1st, I have read Efficientdet paper again but I couldn't find anything related to pyramid-like features' sizes. Then I have searched in Feature Pyramid Networks for Object Detection paper (1612.03144) and found this sentence, which describes the Bottom-up pathway: "The bottom-up pathway is the feedforward computation of the backbone ConvNet, which computes a feature hierarchy consisting of feature maps at several scales with a scaling step of 2"
Is this what you mean "pyramid feature's width and height must be half of the last feature's"?
2nd, in Feature Pyramid Networks paper, the authors use ResNets as backbone and choose "the output of the last layer of each stage as reference set of feature maps" However, in Efficientdet, the second last layer is used. => It doesn't have to be the last or the second last layer of each stage right? We can choose whichever layer of each stage to use if that layer meets the condition of "pyramid-like features' sizes"?
Thank you so much for your reply.
I have another concern about the second last layer of each stage.
I dig into EfficientNet's code from tensorflow. It seems to me that EfficientNet consists 9 stage, in which stage 1 is Stem block, stage 9 is Top block for classification.
From stage 2 to stage 8 are 7 blocks. Each block has sub-blocks, which are repeated several times. Each sub-block consists 4 phases: Expansion phase - Depthwise Convolution phase - Squeeze and Excitation phase - Output phase. When the sub-block is repeated, each phase will have some modifications.
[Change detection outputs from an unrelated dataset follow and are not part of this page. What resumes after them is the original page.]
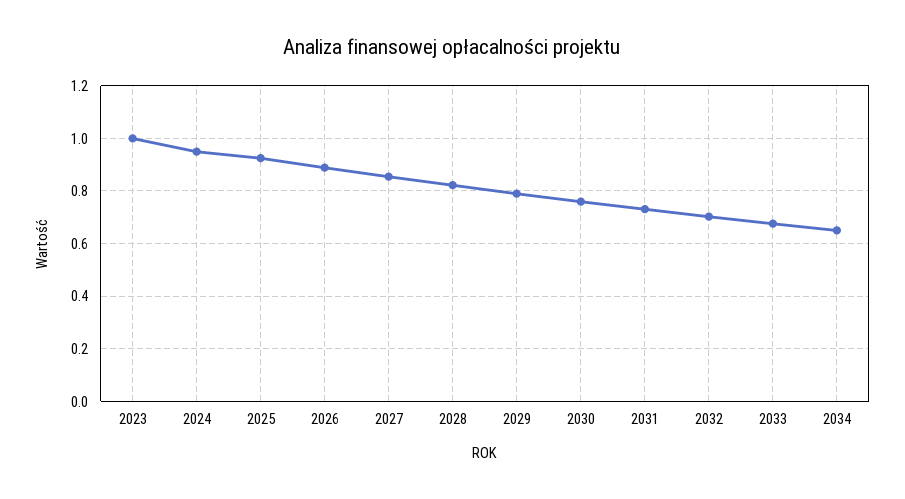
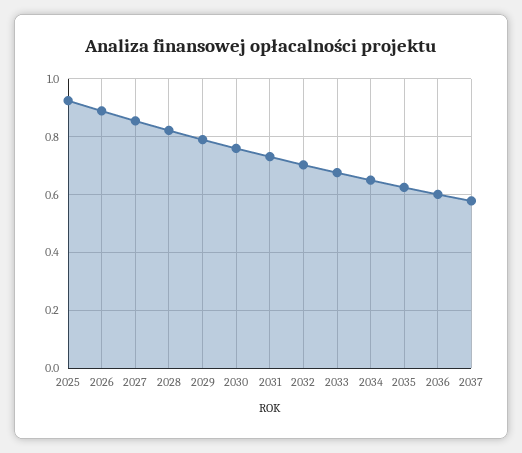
2023: 1 -> none
2024: 0.95 -> none
2035: none -> 0.625
2036: none -> 0.6
2037: none -> 0.575

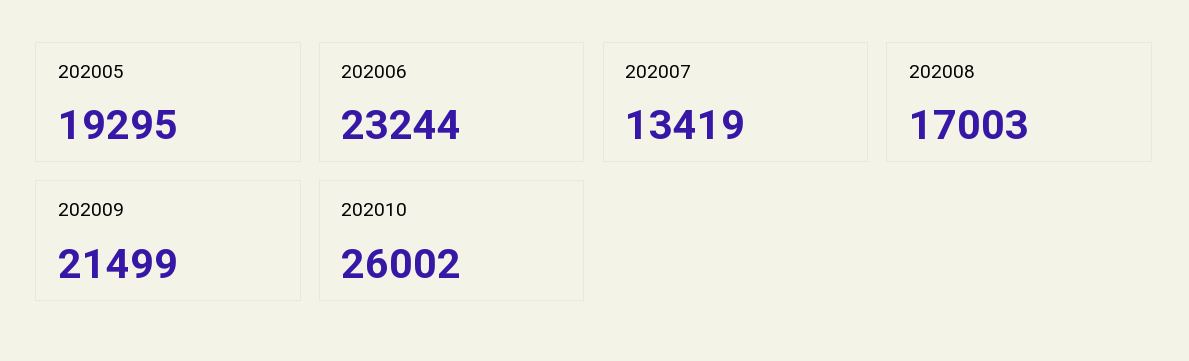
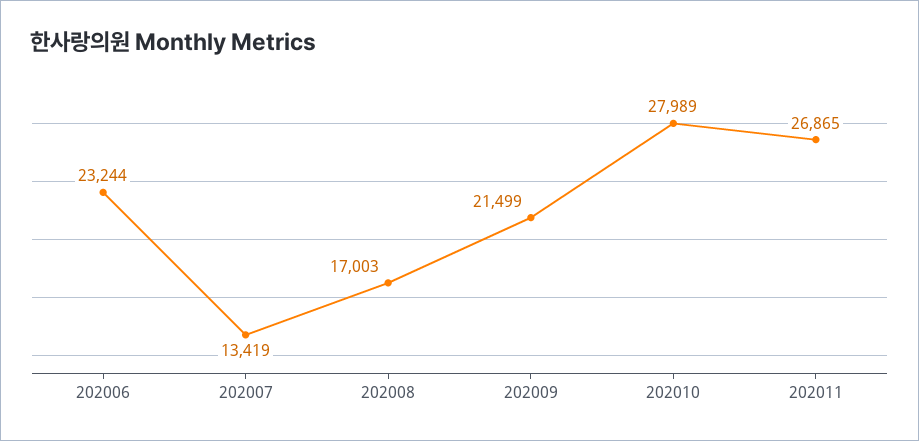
202005: 19295 -> none
202010: 26002 -> 27989
202011: none -> 26865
Based on the code, I have summarized the Output phase:
During 1st repeated time of sub-block: Output phase doesn't have Dropout and Add layers (due to different number of input and output filters) => Output phase consists Conv2D and BatchNormalization layers
From the 2nd repeated time of sub-block: Output phase will have Dropout and Add layers (due to update number of filters and strides when repeating sub-block) => Output phase consists Conv2D, BatchNormalization, Dropout and Add layers
So in the 1st case, the second last layer is Conv2D layer, while in the 2nd case, the second last is Dropout layer?
The image below is the Output phase of 2nd repeated time of sub-blocks in P3 from EfficientNet-B0, which consist 4 layers.
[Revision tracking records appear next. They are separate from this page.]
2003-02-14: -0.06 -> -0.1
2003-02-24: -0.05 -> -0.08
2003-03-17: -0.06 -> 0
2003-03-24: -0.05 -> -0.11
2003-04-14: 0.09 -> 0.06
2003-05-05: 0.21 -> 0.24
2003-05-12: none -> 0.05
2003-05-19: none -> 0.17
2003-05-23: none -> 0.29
@vietanh090893 I'm so confused here. What's your question exactly? Are you wondering why BiFPN takes the ones whose next conv.stride is 2 and the final output of efficientnet? Because of the shapes of those features and being able to send more data to BiFPN and let it extract the features instead of extracting the features using efficientnet backbone like they did. signatrix/efficientdet
Though this doesn't mean that extracting features using efficientnet will definitely result in bad performance.
About your graph, I think you misunderstood the so-called second last layer. It means that, if block N has _depthwise_conv with stride 2, then output of block N-1 will be the input of BiFPN. Considering layer X of block N is the currently last layer, the final layer of block N-1 will be the second last layer.
Take your graph as example, if block4 has a _depthwise_conv layer with stride 2, then the next input of BiFPN will be the output of block3b_add.
I really misunderstood the term second last layer. Thank you for your explanation. It makes more sense to me now.
I noticed your implementaiton is different from the offical's in two places:
1) You apply conv on the encoder outputs and the p6,p7 are downsampled version of the original.
2) You apply a separate convolution for the residual, not using the above.
Can you please justify or explain why you made these changes?